STRASBOURG : Bruxelles dévoilera jeudi les contours d'une instance dotée de six milliards d'euros chargée de préparer l'UE aux futures pandémies, indique le projet, qui suscite de vives critiques des eurodéputés dessaisis du dossier.
Baptisée HERA ("Health Emergency Response Authority"), la nouvelle structure doit "renforcer la capacité de l'UE à prévenir, détecter et contrer rapidement" les prochaines crises sanitaires, en assurant le développement, l'approvisionnement, le stockage et la distribution des traitements médicaux nécessaires.
Dans son projet d'"Europe de la santé", Bruxelles avait affiché dès novembre 2020 son ambition de créer l'équivalent de la puissante Autorité pour la recherche et développement en biomédical (Barda) aux Etats-Unis, qui dépend du ministère américain de la Santé et dispose de colossaux moyens pour collaborer avec les laboratoires.
Selon le texte qui doit être endossé jeudi par les commissaires, HERA ne sera pas une agence indépendante sur le modèle de l'Agence européenne des médicaments (EMA) ou du Centre européen de prévention et de contrôle des maladies (ECDC).
Elle sera établie "au sein de la Commission, comme ressource partagée pour les Etats membres et l'UE", un format qui permettra de la rendre complètement opérationnelle "dès début 2022", de fonctionner de façon flexible et de s'appuyer sur les pouvoirs et l'expertise de l'exécutif européen, souligne le document.
La structure devra "renforcer la coordination" entre les Etats membres, en lien avec l'industrie pharmaceutique, afin notamment de résoudre les problèmes de pénuries et de dépendance mis en évidence par la pandémie de Covid-19.
HERA sera pilotée par un conseil réunissant experts de la Commission et représentants des Etats, et le Parlement européen devra se contenter d'un observateur.
Si les Etats, dont la santé est une compétence exclusive, devront donner leur feu vert, le texte ne sera pas débattu ni voté par le Parlement européen --un camouflet pour les eurodéputés réunis cette semaine à Strasbourg.
"Les ambitions semblent à la baisse. Cette autorité ne doit pas être une coquille vide, ni un simple comité de réaction à la main de la Commission et des Etats", a regretté Nathalie Colin-Oesterlé (PPE, droite), rapporteure d'un texte sur les pénuries de médicaments.
"On se retrouve avec une proposition dénuée de toute ambition législative, le Parlement s'apprêtant à être exclu de la discussion", même si "on comprend la nécessité d'aller vite et d'être pragmatique", a réagi Véronique Trillet-Lenoir (Renew, libéraux).
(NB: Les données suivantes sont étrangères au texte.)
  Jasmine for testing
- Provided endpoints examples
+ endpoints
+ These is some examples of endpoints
Les eurodéputés ont adopté mercredi, contre l'avis de la Commission, une proposition pour élargir les domaines d'intervention du Centre européen de prévention et de contrôle des maladies (ECDC), par 598 voix pour, 84 contre et 13 abstentions.
Le texte, destiné à être discuté avec la Commission et les Etats, propose d'étendre le mandat de l'agence au-delà des maladies transmissibles pour qu'il couvre également les principales maladies non-transmissibles (maladies cardiovasculaires et respiratoires, cancers, diabètes et maladies mentales).
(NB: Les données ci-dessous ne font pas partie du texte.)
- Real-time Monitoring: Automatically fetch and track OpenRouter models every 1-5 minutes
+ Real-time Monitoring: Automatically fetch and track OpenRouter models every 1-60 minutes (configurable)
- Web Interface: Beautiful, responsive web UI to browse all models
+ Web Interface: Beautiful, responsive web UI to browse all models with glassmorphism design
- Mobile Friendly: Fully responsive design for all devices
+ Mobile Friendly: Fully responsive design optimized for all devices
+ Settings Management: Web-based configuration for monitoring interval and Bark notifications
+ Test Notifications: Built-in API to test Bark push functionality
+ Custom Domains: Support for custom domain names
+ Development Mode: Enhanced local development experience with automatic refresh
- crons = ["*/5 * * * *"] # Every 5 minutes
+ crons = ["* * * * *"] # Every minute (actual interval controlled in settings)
Présente à Strasbourg, la commissaire à la Santé, Stella Kyriakides, s'était pourtant dite lundi dans l'hémicycle opposée à un tel élargissement.
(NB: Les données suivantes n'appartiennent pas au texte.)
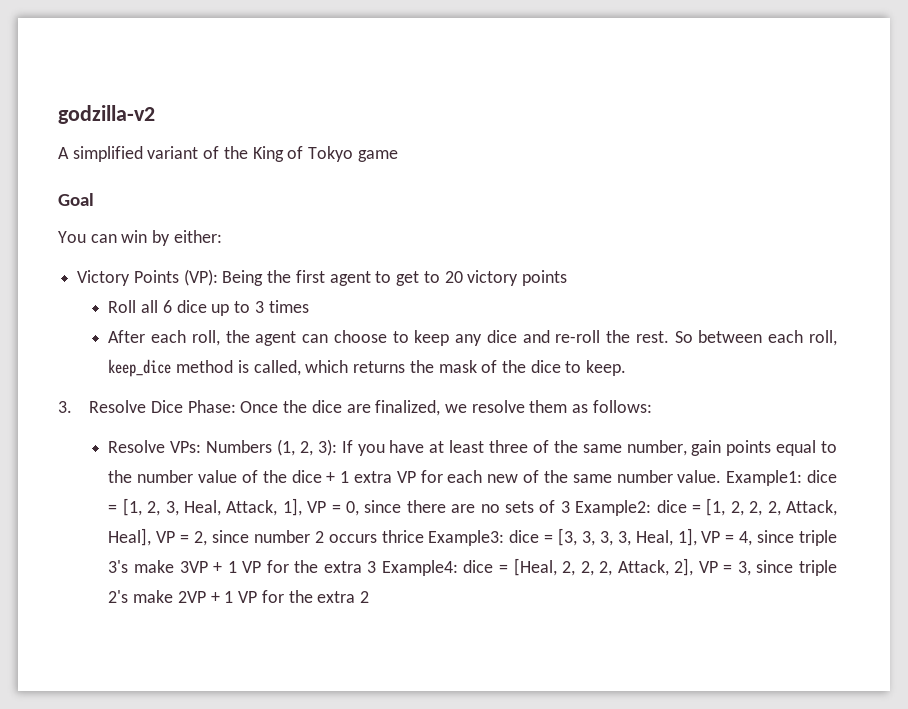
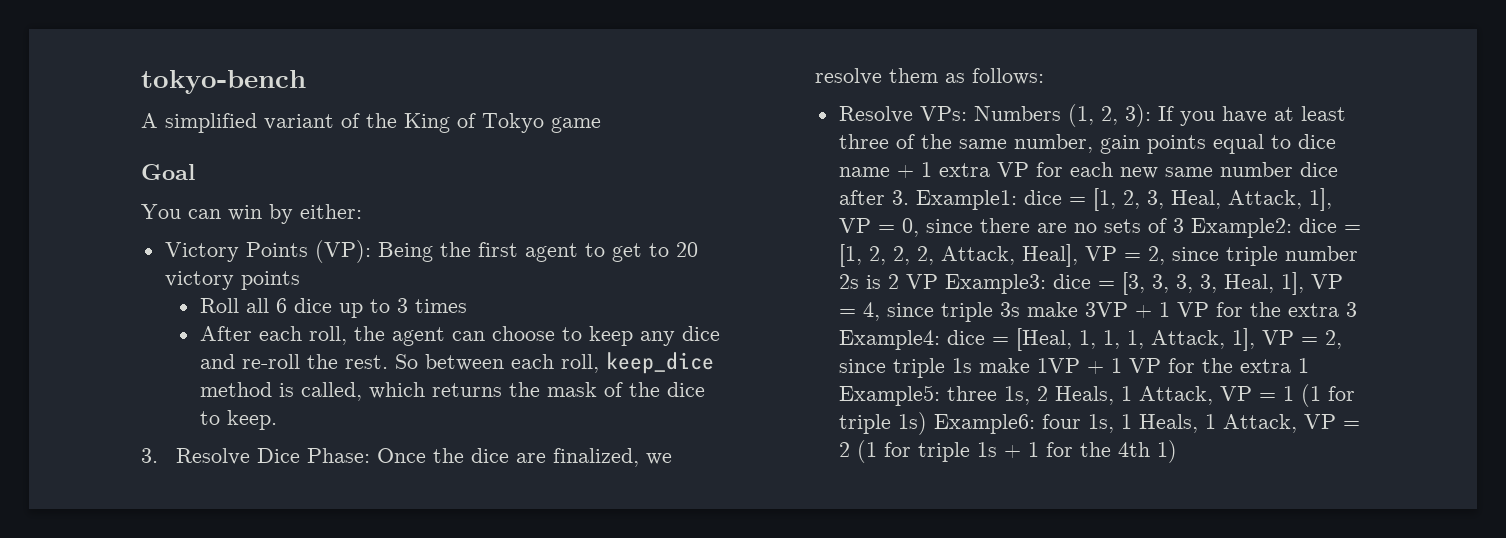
- godzilla-v2
+ tokyo-bench
- If you have at least three of the same number, gain points equal to the number value of the dice + 1 extra VP for each new of the same number value. Example1:
+ If you have at least three of the same number, gain points equal to dice name + 1 extra VP for each new same number dice after 3. Example1:
- dice = [1, 2, 2, 2, Attack, Heal], VP = 2, since number 2 occurs thrice Example3:
+ dice = [1, 2, 2, 2, Attack, Heal], VP = 2, since triple number 2s is 2 VP Example3:
- dice = [3, 3, 3, 3, Heal, 1], VP = 4, since triple 3's make 3VP + 1 VP for the extra 3 Example4:
+ dice = [3, 3, 3, 3, Heal, 1], VP = 4, since triple 3s make 3VP + 1 VP for the extra 3 Example4:
- dice = [Heal, 2, 2, 2, Attack, 2], VP = 3, since triple 2's make 2VP + 1 VP for the extra 2
+ dice = [Heal, 1, 1, 1, Attack, 1], VP = 2, since triple 1s make 1VP + 1 VP for the extra 1 Example5: three 1s, 2 Heals, 1 Attack, VP = 1 (1 for triple 1s) Example6: four 1s, 1 Heals, 1 Attack, VP = 2 (1 for triple 1s + 1 for the 4th 1)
"Cela fera doublon avec le travail déjà fourni dans les Etats membres (...) et ces nouvelles tâches grèveront les ressources de l'ECDC, contribuant à l'affaiblir (pour ses missions principales) plutôt qu'à le renforcer", avait-elle fait valoir.
Les mesures proposées doivent également permettre à l'ECDC de recueillir davantage de données épidémiologiques auprès des Etats, afin de fournir de meilleures analyses et modélisations pour contrôler les foyers de contagion, a expliqué la rapporteure polonaise Joanna Kopcińska (CRE, droite nationaliste).
Les propositions de révision des mandats de l'ECDC, mais également de l'EMA, "dessinent les contours d’une véritable Union européenne de la santé", s'est félicitée Mme Trillet-Lenoir.